It's a general fact that in any bicategory with local reflexive coequalizers (i.e. reflexive coequalizers in each hom-category, preserved by composition on either side), Eilenberg-Moore objects coincide with Kleisli objects. I believe this was first observed by R. J. Wood, "Proarrows II" (Corollary 23). A different proof is in Carboni, Kasangian, and Walters, "An axiomatics for bicategories of modules", Remark 2.6(ii). In 1301.3191, Richard Garner and I observed (Corollary 15.16) that this is a bicategorical version of a "Cauchy colimit", akin to the fact that finite products and coproducts coincide in any category enriched over abelian monoids.

This general observation implies the following facts, which are close to your claim.

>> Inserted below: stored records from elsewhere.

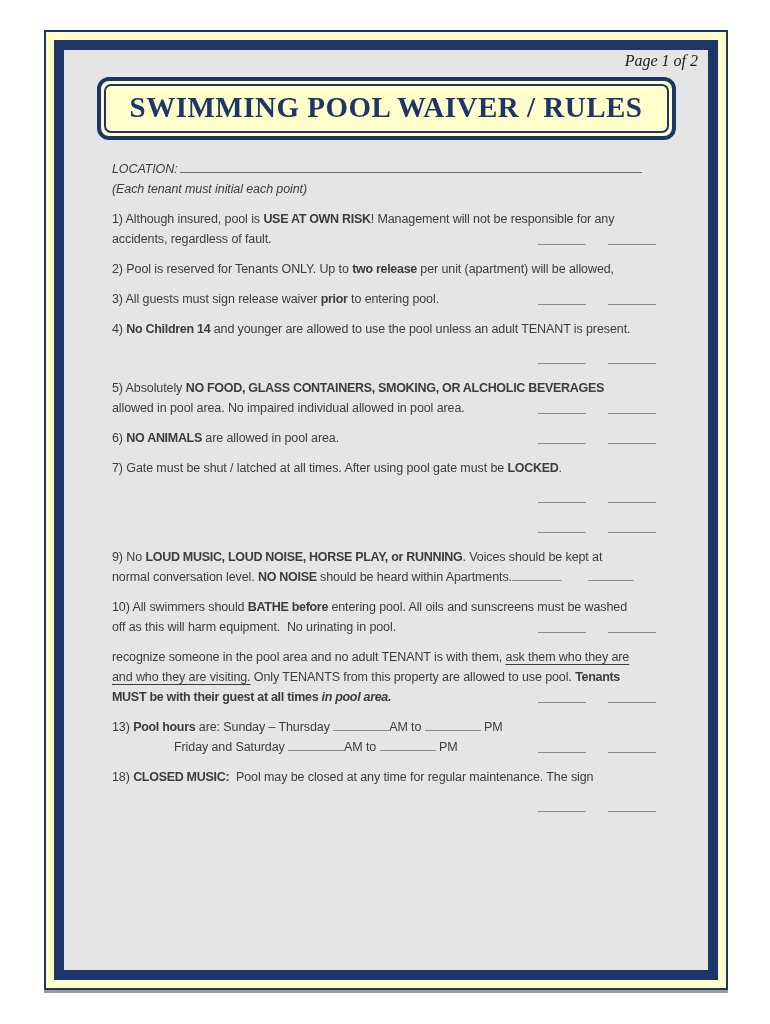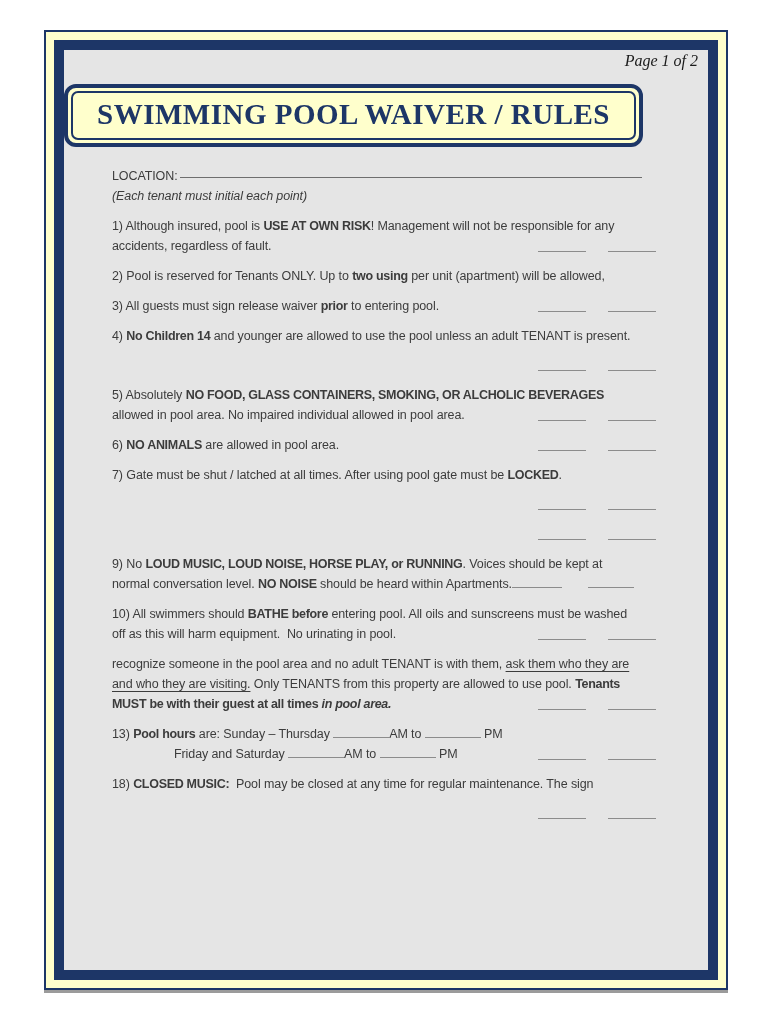--- a/index.html
+++ b/index.html
@@ -34,7 +34,7 @@
     font-family: "Liberation Serif", serif; font-style: italic;
     font-size: 16px; color: #1a1a1a; height: 22px; line-height: 22px;
   }
-  .title-wrap { margin-top: 12px; display: flex; justify-content: flex-start; }
+  .title-wrap { margin-top: 5px; display: flex; justify-content: center; }
   .title-box {
     border: 4px solid var(--navy); border-radius: 12px;
     background: var(--cream); padding: 3px;

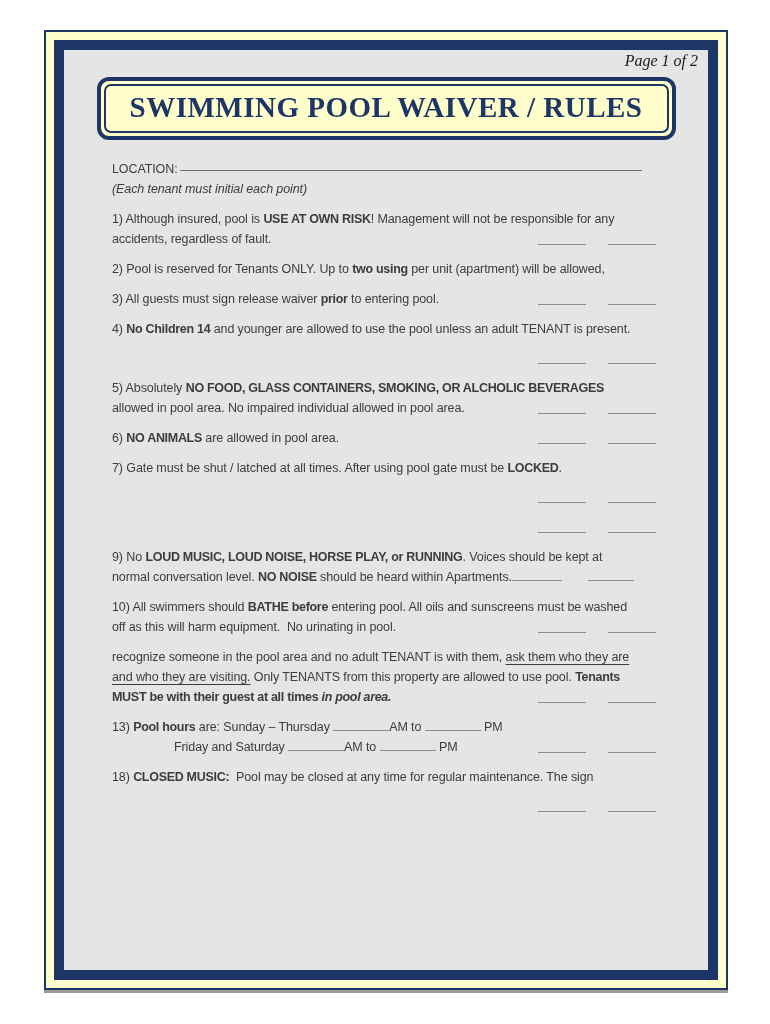--- a/index.html
+++ b/index.html
@@ -52,7 +52,7 @@
     font-size: 12.5px; line-height: 20px;
     color: var(--body-text); letter-spacing: -0.1px;
   }
-  .loc-row { display: flex; height: 20px; align-items: flex-start; }
+  .loc-row { display: flex; height: 20px; align-items: center; font-style: italic; }
   .loc-line {
     flex: 1; margin: 0 14px 4px 2px;
     border-bottom: 1.5px solid #6e6e6e; height: 12px;

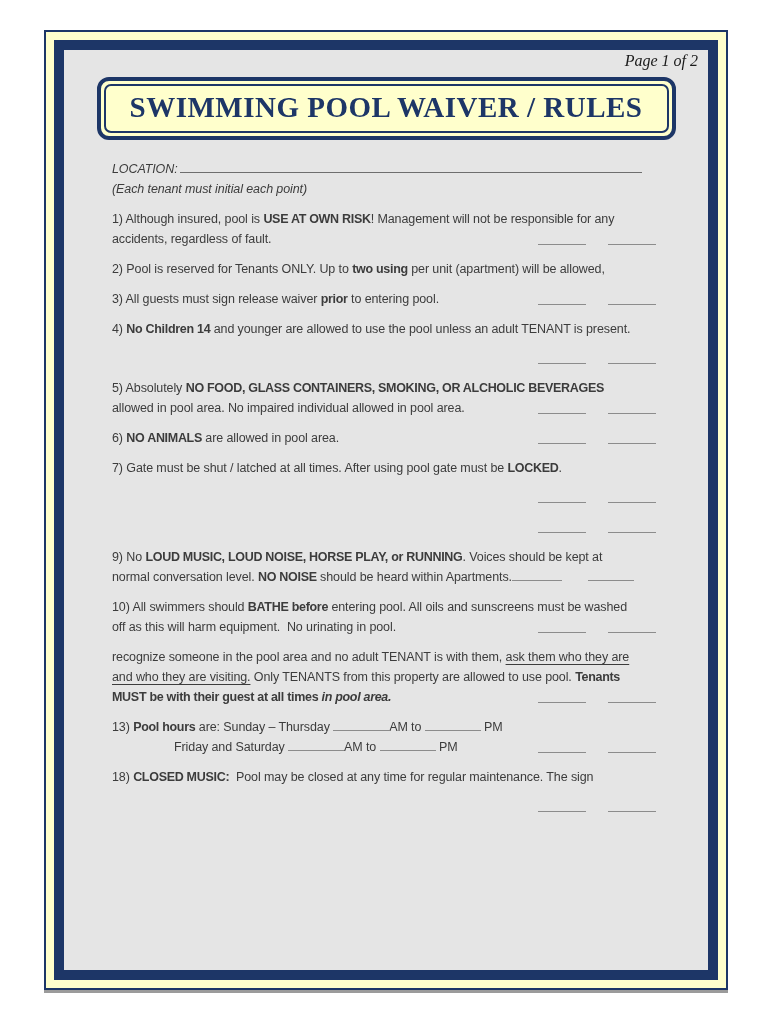--- a/index.html
+++ b/index.html
@@ -109,7 +109,7 @@
               </span></div>
           </div>
           <div class="item">
-            <div class="line"><span class="">2) Pool is reserved for Tenants ONLY. Up to </span><span class="b">two using</span><span class=""> per unit (apartment) will be allowed,</span></div>
+            <div class="line"><span class="">2) Pool is reserved for Tenants ONLY. Up to </span><span class="b">two release</span><span class=""> per unit (apartment) will be allowed,</span></div>
           </div>
           <div class="item">
             <div class="line"><span class="">3) All guests must sign release waiver </span><span class="b">prior</span><span class=""> to entering pool.</span><span class="initials">

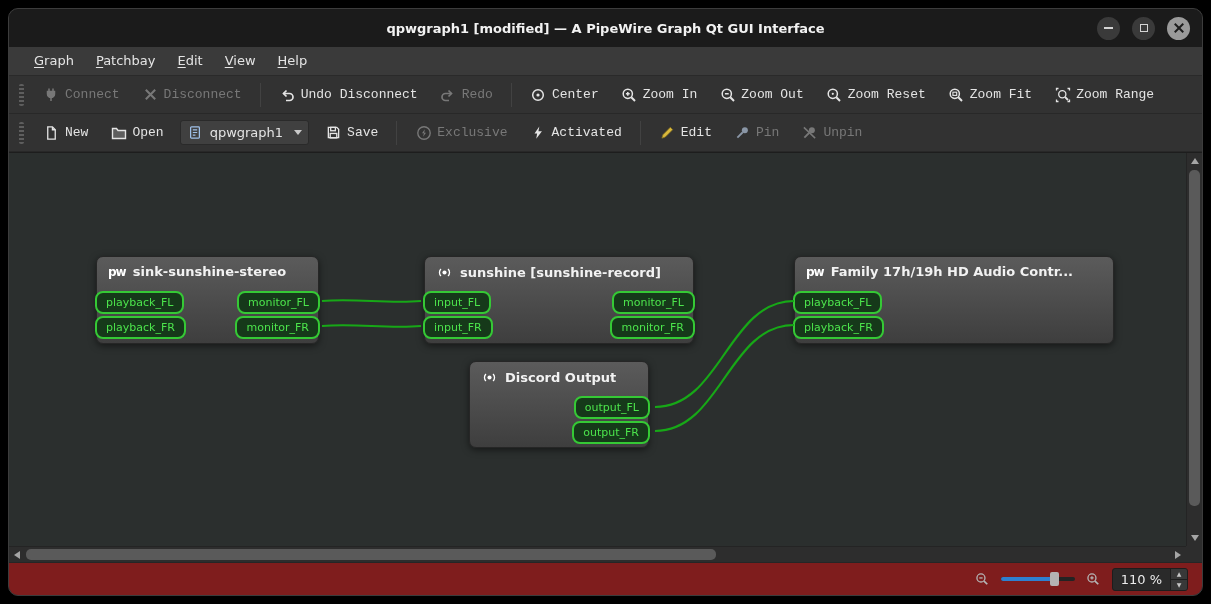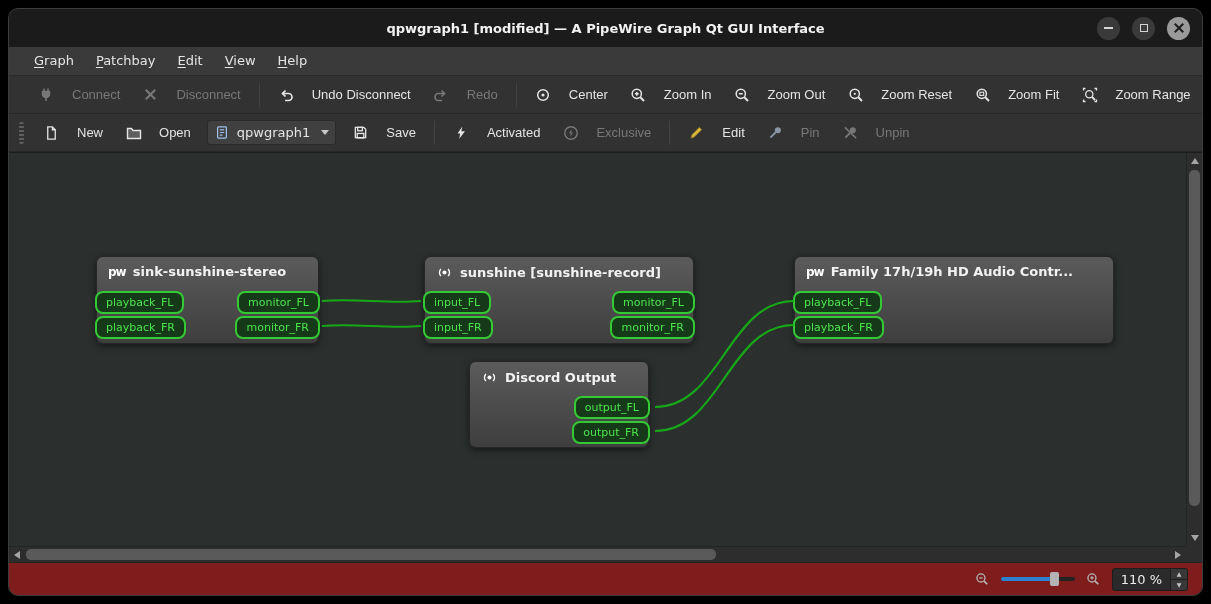--- a/index.html
+++ b/index.html
@@ -28,7 +28,7 @@
   
   .toolbar { height:38px; background:#323232; display:flex; align-items:center; padding:0 8px; gap:2px; flex:0 0 auto; border-bottom:1px solid #282828; }
   .tb-handle { width:5px; height:22px; margin:0 7px 0 2px; background:repeating-linear-gradient(to bottom,#5e5e5e 0 2px,transparent 2px 4px); border-radius:2px; cursor:grab; }
-  .tb-btn { display:flex; align-items:center; gap:17px; border:none; background:transparent; color:#e4e4e4; font-size:13px; font-family:Liberation Sans, sans-serif; padding:6px 10px; border-radius:3px; cursor:pointer; white-space:nowrap; }
+  .tb-btn { display:flex; align-items:center; gap:5px; border:none; background:transparent; color:#e4e4e4; font-size:13px; font-family:Liberation Mono, monospace; padding:6px 10px; border-radius:3px; cursor:pointer; white-space:nowrap; }
   .tb-btn.disabled { color:#787878; }
   .tb-sep { width:1px; height:24px; background:#262626; border-right:1px solid #424242; margin:0 6px; }
   .icon { display:inline-flex; align-items:center; justify-content:center; width:17px; height:17px; }

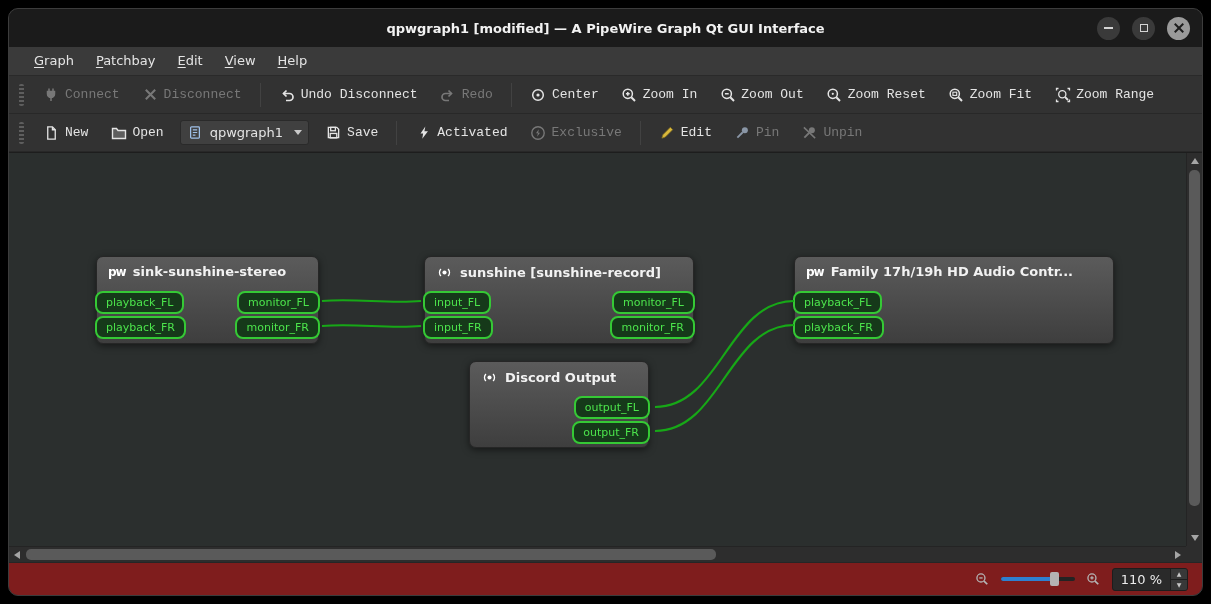--- a/index.html
+++ b/index.html
@@ -253,14 +253,6 @@
 
     <span class="tb-sep"></span>
 
-    <button class="tb-btn">
-      <span class="icon">
-          <svg width="14" height="15" viewBox="0 0 16 16">
-            <path d="M9.5 1L4 9h3l-1 6 6.5-8.5H8.5z" fill="currentColor"></path>
-          </svg>
-        </span>
-      <span>Activated</span>
-    </button>
     <button class="tb-btn disabled">
       <span class="icon">
           <svg width="16" height="16" viewBox="0 0 16 16" fill="none" stroke="currentColor" stroke-width="1.4">
@@ -269,6 +261,14 @@
           </svg>
         </span>
       <span>Exclusive</span>
+    </button>
+    <button class="tb-btn">
+      <span class="icon">
+          <svg width="14" height="15" viewBox="0 0 16 16">
+            <path d="M9.5 1L4 9h3l-1 6 6.5-8.5H8.5z" fill="currentColor"></path>
+          </svg>
+        </span>
+      <span>Activated</span>
     </button>
 
     <span class="tb-sep"></span>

  1. Working in the 2-category of categories with reflexive coequalizers and functors preserving them, we see that if $T$ preserves reflexive coequalizers, then it has your universal property but with "cocontinuous" replaced everywhere by "reflexive-coequalizer preserving".

  2. Working in the 2-category of cocomplete categories and cocontinuous functors, we see that if $T$ is cocontinuous, then it has your universal property.

Your claim is a bit mismatched, assuming only that $T$ preserves reflexive coequalizers, but obtaining a universal property about cocontinuous functors. But it might be possible to deduce this from (1) using Linton's construction.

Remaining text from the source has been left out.